@4n6art The trick in the automated tools on the wayback machine, at least when I did it, was to not follow the robot.txt. Also because of the way that the wayback machine functions you have to view source on the start page and then Identify the links as they correspond to the wayback machine not the original server. You have to do a little bit of code play and creative thinking to get it to play right. But you're right it is a PITA.
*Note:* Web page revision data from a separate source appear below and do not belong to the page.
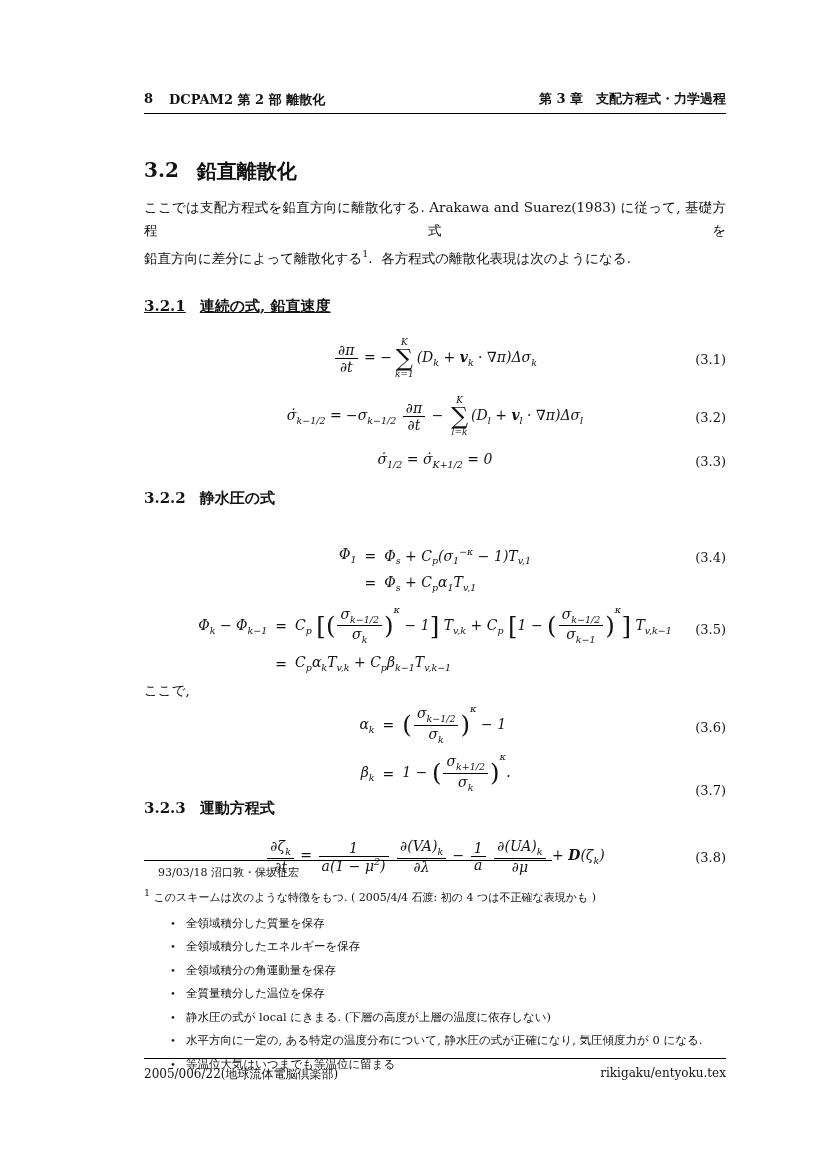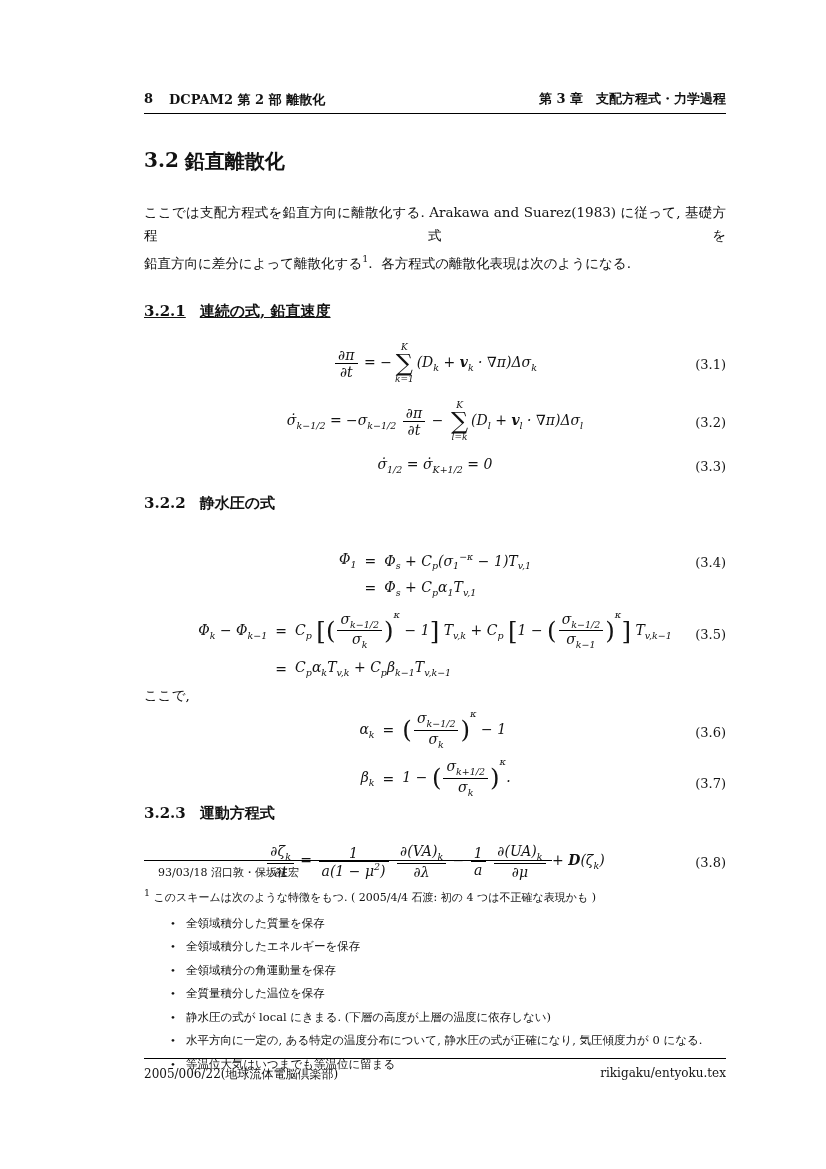"3.2" .sec { gap: 6px -> 18px; margin-top: 34px -> 44px }
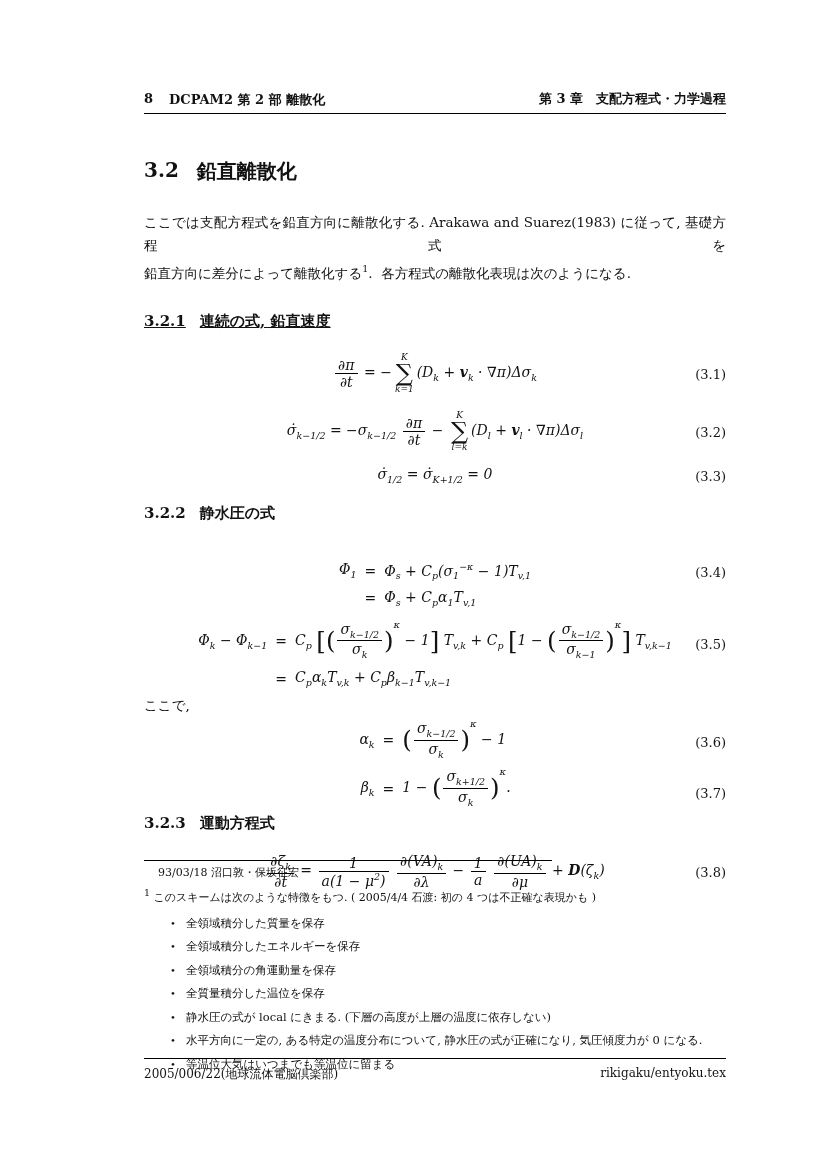"ここでは支配方程式を鉛直方向に離散化する. Arakawa and" .intro { margin-top: 26px -> 11px }
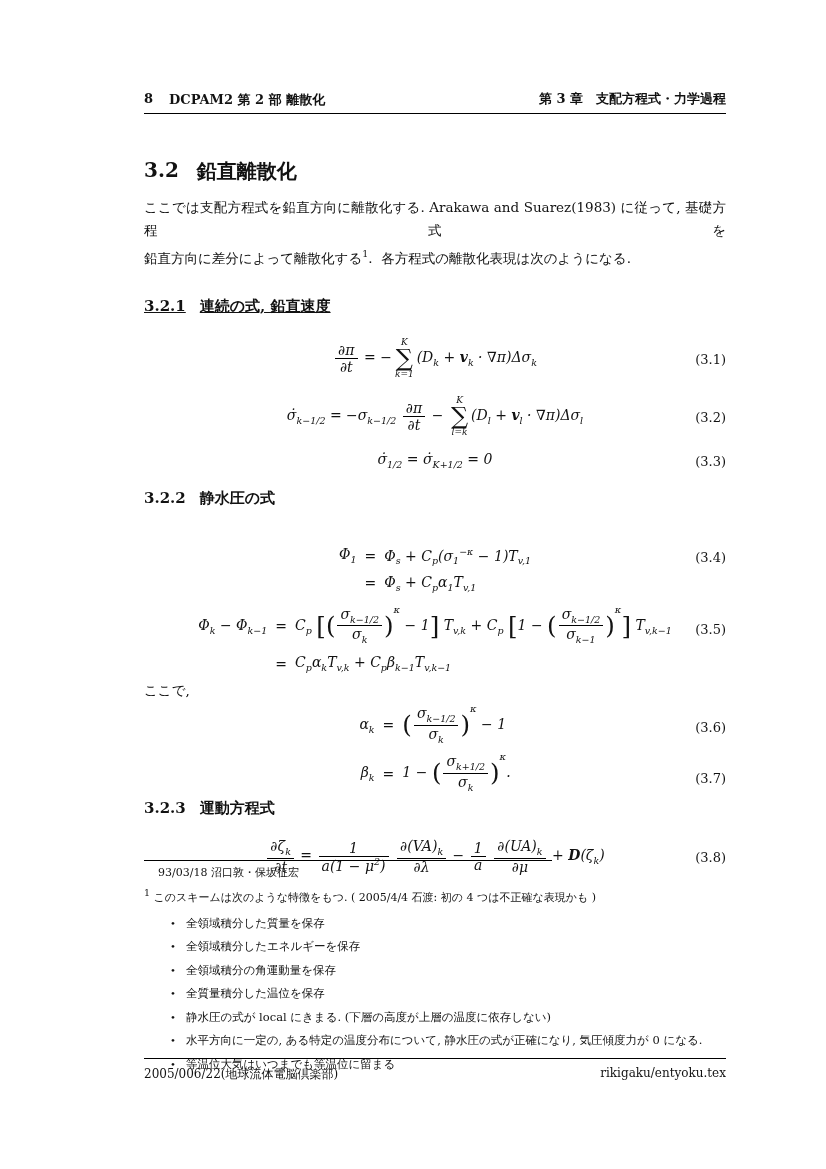"(3.7)" span.eqno { top: 66px -> 78px }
Dealing with web based evidence in courts is becoming an issue for investigators and courts worldwide. There is a methodology for dealing with it and making the evidence collected legally defensible. Digital evidence from the Internet should be handled no differently then digital evidence on a hard drive. Documenting web based evidence should include procedures for collection, preservation and presentation. These procedures include the identification of the collection location by IP address, domain registration and geolocation of the server. Documentation can include archiving the entire webpage including the HTML source code, snapshoting the page (taking a picture) or videoing the page as it exists. Verification of the documentation should include logging and automated process. Even keystroke logging or TCP/IP traffic of the machine used to do the collection. Presevation should include documentation of the collection process and the logging through automated processes and saving of the evidence in a secure manner. Presentation needs to be the reporting of the methods and process in a manner that is easy for the end user to view and understand. Internet evidence can be used successfully in court and collected in quick and defensible manner.
Did you know that the job was to capture a social networking site before you took it?
I ask from a billing perspective so that you know the amount of time you will need to spend in advance. Also if the tool is unfamiliar there may be a learning curve.
I've been asked to capture a MySpace, Facebook and LinkedIn website for a client. I have the usernames/passwords of the people whose websites I need to capture.
Questions
- Will website capture programs like HTTrack, WebSnake, Wget etc work with social networking sites and get me everything I want?- If not, aside from PDFing each page, how are others capturing these sites?
Any and all suggestions appreciated.
Thank you folks!
-=Art=-
When I've done this in the past I've used VMWare. Setup an clean VMWare machine, test and accounts, set the built-in record video running, setup a network capture of all traffic to/from the VMWare machine and then run your test. One VMWare machine/packet cap per test. Check everything worked.
Then run it for real, one new VMWare machine per test.
Now image each VM.
I ended up with 20+ test cases each with a VMWare machine, video, notes and associated packet caps! It can be very time consuming.
Snagit. Great software! Will capture the whole page, but I dont believe there is sound.
Good Luck.
It is insane to capture a commercial web site in my opinion.
Most (if not all) large sites use dynamic creation of pages. That is, there is no static HTML as such in the background. Most pages seen are compilations of code chunks depending on variables. These variables can range from simple date, time, weather, to as complex as how often user visited a specific "page" or looked at an image.
I would have to write twice as long disclaimer as the actual capture.
By the way I also use "ScreenGrab!" to generate PNG images of the full blown pages.
It is like asking to map fog…